Il conte Mandello e il Corvino non avean voluto darle a compagno nessun uomo che potesse prestarle qualche soccorso in tali momenti, pensando che la sua disperazione abbandonata a sè stessa avrebbe fatto più che altro. E si apposero in fatti.
Dopo alcuni istanti di silenzio:
—Potete crederlo, o signora, continuò il vecchio, che se ci fosse un filo, un sol filo di speranza, quantunque l'ira del governatore fosse tutta per prorompere su di noi, pure non temeremmo d'affrontarla.
—Signore, proruppe allora la Ginevra, s'egli è vero quello che mi dite, se non temete per voi, fate dunque ch'io mi trovi faccia a faccia col governatore; se questo mi si concede, s'io posso dire qualche parola a quest'uomo, per quanto sia terribile, pure io confido che cederà alle preghiere, perchè io non pretenderò già ch'egli abbia a rimetter tosto in libertà il marchese, mio marito: questo, forse, non sarebbe nella sua facoltà; solo io domando che protragga il giudizio, e che tutto rimetta al re. Allora io mi affretterò a Parigi ai piedi di Francesco; questo re è buono, e non permetterà ch'io abbia a morir disperata. So che la Cameretta si è già radunata, so che domani pronuncierà la sentenza; s'io non parlo oggi al governatore, s'egli non giunge in tempo a sospendere il giudizio prima che la sentenza sia data, vedete che tutto, tutto è perduto. Annunziatemi dunque, parlate a chi sta presso al governatore; quest'uomo avrà pure taluno che gli sarà più accetto degli altri.

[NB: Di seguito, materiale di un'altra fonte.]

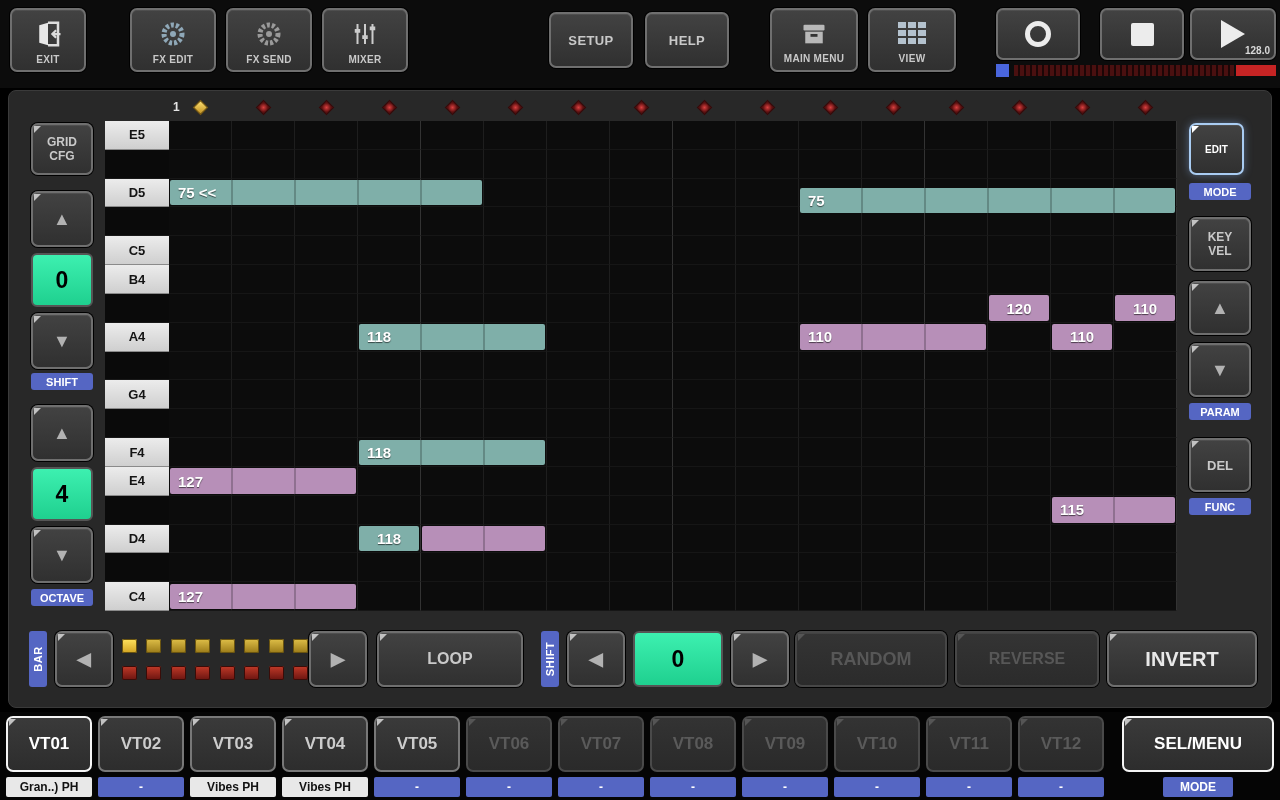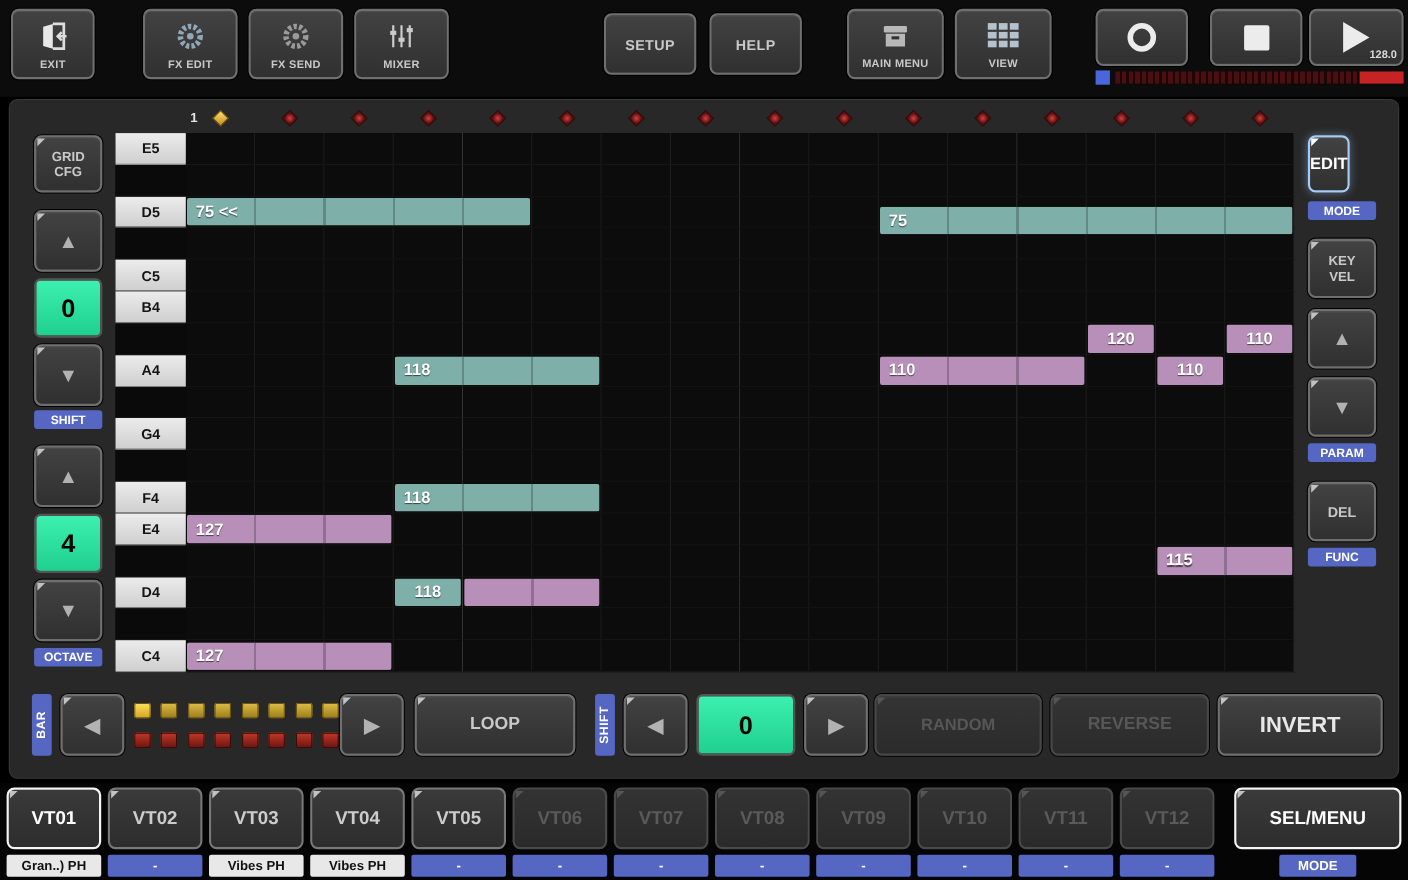"EDIT" div.btn { font-size: 15px -> 10px; width: 38px -> 55px }
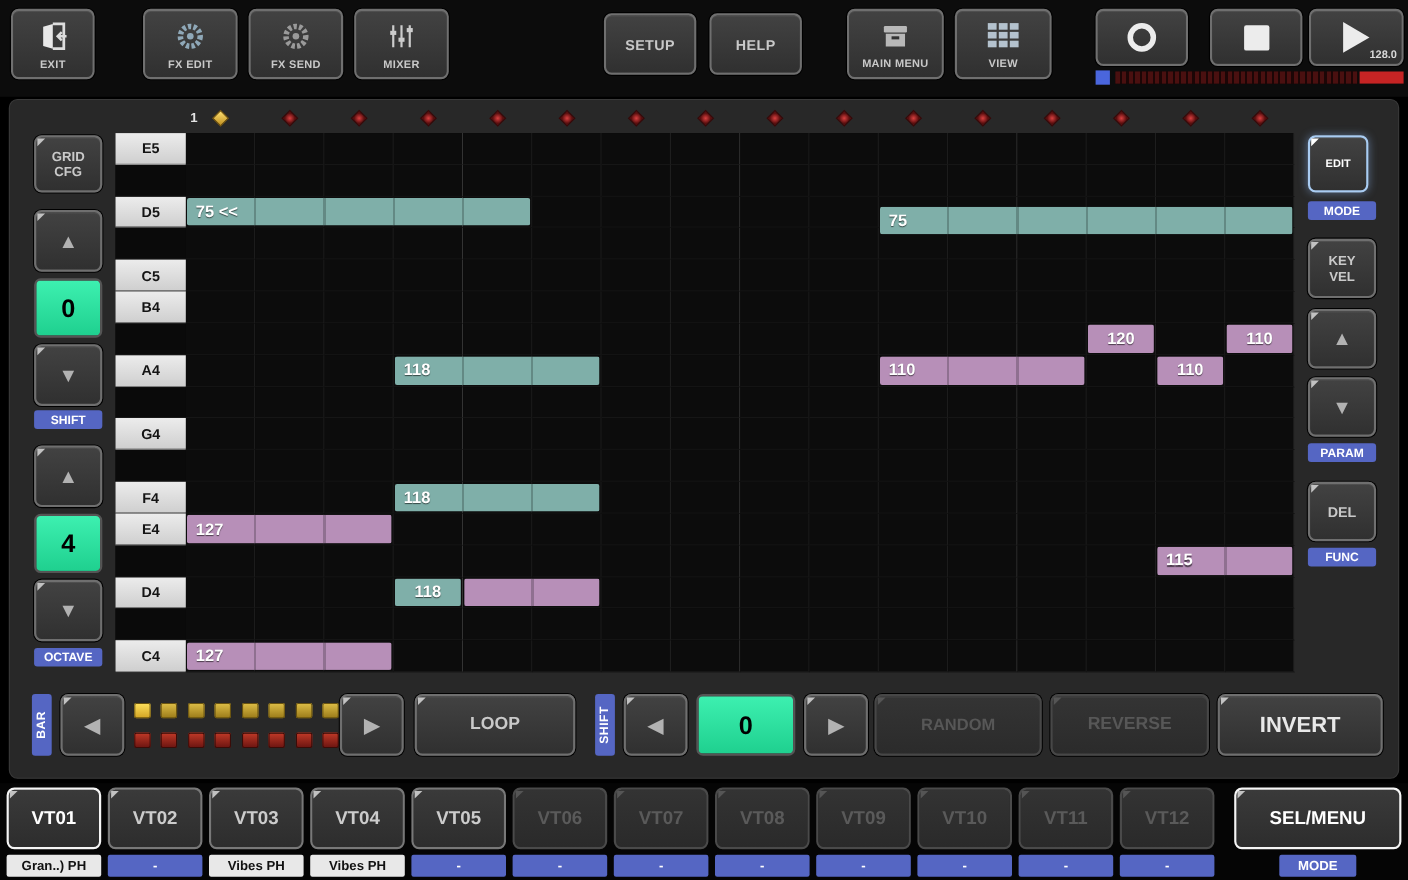"RANDOM" div.btn { font-size: 15px -> 18px }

Raccomandatemi dunque a costui; per carità, fate quanto io vi dico!
Il vecchio caporale ascoltò tutto senza mai parlare, poi disse:
—Voi mi fate pietà…. ma quanto chiedete è troppo!… pure aspettate qui…. vado e torno. Non vi do nessuna speranza, anzi vi esorto a non attender nulla di buono; tuttavia qualche cosa dirò, non già a Sua Eccellenza, che vorrei piuttosto cadere in terra morto, ma a chi talvolta…. basta, aspettate qui.
E ciò dicendo si allontanò lungo i portici, e scomparve.
L'aspettazione che si mise nell'animo della Ginevra alle parole del vecchio caporale, si mise parimenti negli uomini d'armi che le stavano intorno, senza l'ansia però e quell'incertezza orribile che di minuto in minuto sempre più andava fiaccando le forze della sventurata moglie di Manfredo. Chiunque allora, senza sapere di che si trattasse, fosse entrato sotto ai portici del palazzo ducale sarebbe stato colpito dallo strano spettacolo.
Era un centinaio di soldati tra lancieri e archibusieri e spadoni e artiglieri, per la maggior parte de' più bassi gradi dell'esercito, e quasi tutti, per quanto indicava l'aspetto, tolti alle infime classi del popolo e con quella speciale durezza in aggiunta che suol dare il costume militare; e tutti costoro, ad onta di questo, bisbigliando sommessamente quasi per timore di farsi udire, stavan raccolti in largo cerchio intorno alla Ginevra, la quale subitamente colpiva e per la ricca semplicità delle vesti, e per l'aspetto in cui vedeasi la nobiltà trasparire dalla bellezza dignitosa e molle ad una, e pei segni dell'affanno e delle lagrime recenti; e con tutto quest'apparato di nobiltà, di bellezza, di mollezza, la si vedeva star là immobile, sebbene la pioggia, pel vento che imperversava, cadendo di traverso sin sotto ai portici, le avesse fatto ai piedi un lago d'acqua e l'avvolgesse di continua spruzzaglia.
Ma, per quanto fosse stata pregata di entrare in una di quelle stanze a terreno, non ascoltò mai parola, e sempre stringendo nella propria la mano della donna che stava seco, teneva intensamente rivolta la pupilla per dove era scomparso il vecchio caporale.